В какой-то момент смысл бытия для себя я определила как движение. Собственное несовершенство приравняла к индивидуальности. «А истина — она где-то рядом», — цитировала я эпиграф из «Секретных материалов», пытаясь уклониться от волнующего мое сердце предмета.
Будучи посвящен в мои искания, Ян прислал мне по электронной почте замечательную байку.
Аристотель сказал как-то: «Платон мне друг, но истина дороже». Платон услышал это, кивнул и ушел. Вернулся через два месяца, грязный, мокрый и холодный, в руках — драный вонючий мешок.
«Что это?» — спросил Аристотель. «Истина», — ответил Платон. Аристотель заглянул внутрь, подумал и обреченно произнес: «Платон, ты мне больше не друг».
Я сидела над третьей кружкой кофе в каком-то очередном лоб(эи-баре, выбранном по принципу чистоты туалетной комнаты, и мучала Яна:
— Ну скажи, что было в том самом мешке?
Инга, она же режиссер будущего шоу, быстро нашлась с ответом:
— Грязь. Все из грязи выйдет и в грязь же вернется…

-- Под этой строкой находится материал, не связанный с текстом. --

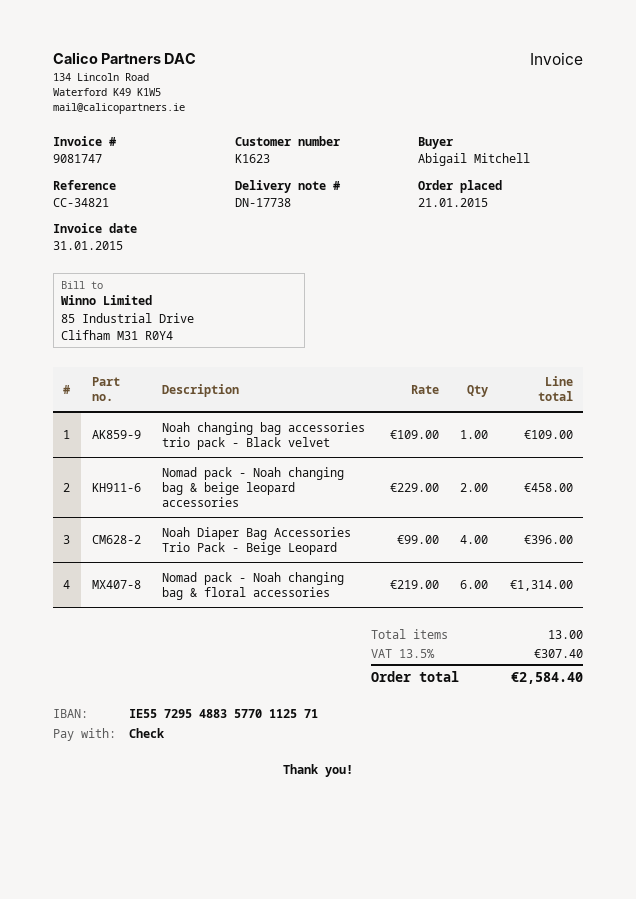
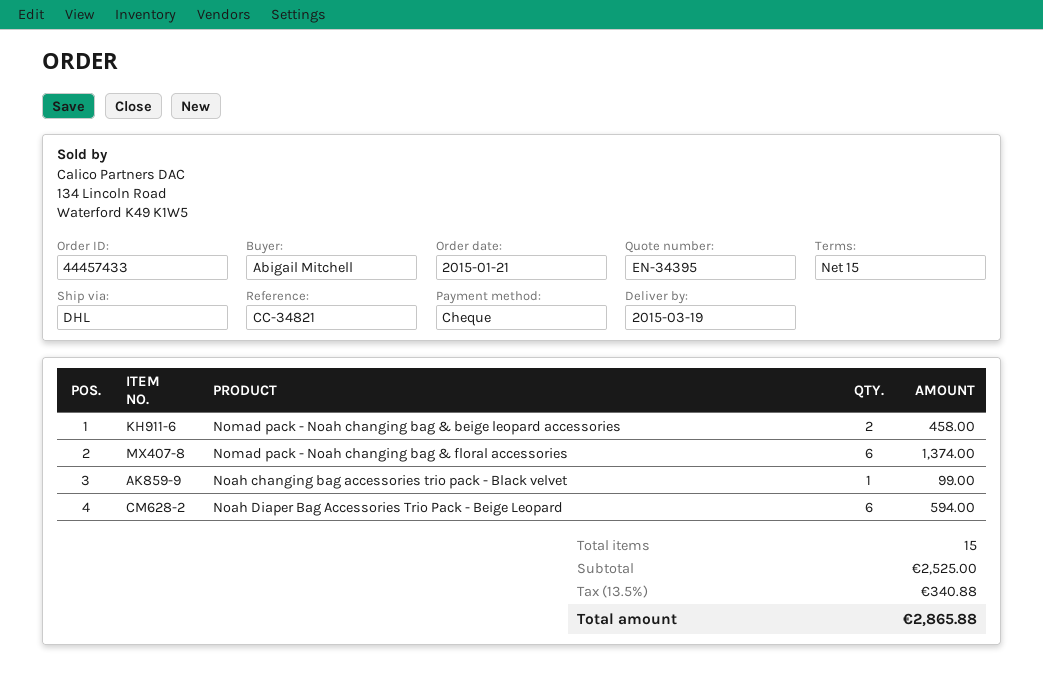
Noah changing bag accessories trio pack - Black velvet: 1 for 109.00 -> 1 for 99.00
Noah Diaper Bag Accessories Trio Pack - Beige Leopard: 4 for 396.00 -> 6 for 594.00
Nomad pack - Noah changing bag & floral accessories: 6 for 1314.00 -> 6 for 1374.00
total quantity: 13 -> 15
tax: 13.5% = 307.40 -> 13.5% = 340.88
total: 2584.40 -> 2865.88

Инга довольно часто выдает незамутненный взгляд на вещи. Но меня не устроил этот ответ, хотя в нем была толика сакрального смысла. И я глубокомысленно изрекла:
— Кот или шило? Но ведь кот в мешке, наверное, больше воняет, чем шило…
Мое последнее высказывание и характеризует наши отношения с Яном. С помощью авторской методики «демонстрации крайнего идиотизма» мне нередко удается собрать уникальные данные. В конце концов, я выудила из Яна ответ на мучившую меня, крепче кофеина, задачу:
— Там лежало самое страшное и самое неприятное, что только мог увидеть Аристотель. А как ты думаешь, что такое Истина?..
Ян всегда относился ко мне, как девушке недалекой, но искренней, что вполне компенсировало в его глазах мой средний по нынешним меркам IQ. Я ведь тоже, как Платон, постоянно рассказывала ему про какую-то Атлантиду, а он, слушая мои фантазии, обращался как с ребенком, которому так хочется, чтобы ему поверили взрослые. И ни разу, в отличие от Аристотеля, публично не подверг сомнению то, во что я свято верила.
Общение с Яном на некоторое время вернуло меня в эпоху ночных споров в прокуренной комнате студенческого общежития. Картошка на маргарине или сухой паек, оставшийся от солдат Бундесвера и переданный в Россию в качестве гуманитарной помощи, — нехитрая закуска к бутылке портвейна и разговорам про «Сумерки богов». Только теперь эти споры проходили в весьма фешенебельных ресторанах или лобби-барах московских пятизвездных отелей, где мы, как «непостояльцы», странным образом получали наилучший сервис.
— Ян, как тебе это удается? Мы только сели, а на столе уже стоит целая ваза с солеными орешками и бисквитными «комплиментами»? — На самом деле я удивлялась другому — что метрдотели вообще пускают внутрь нашу странную компанию.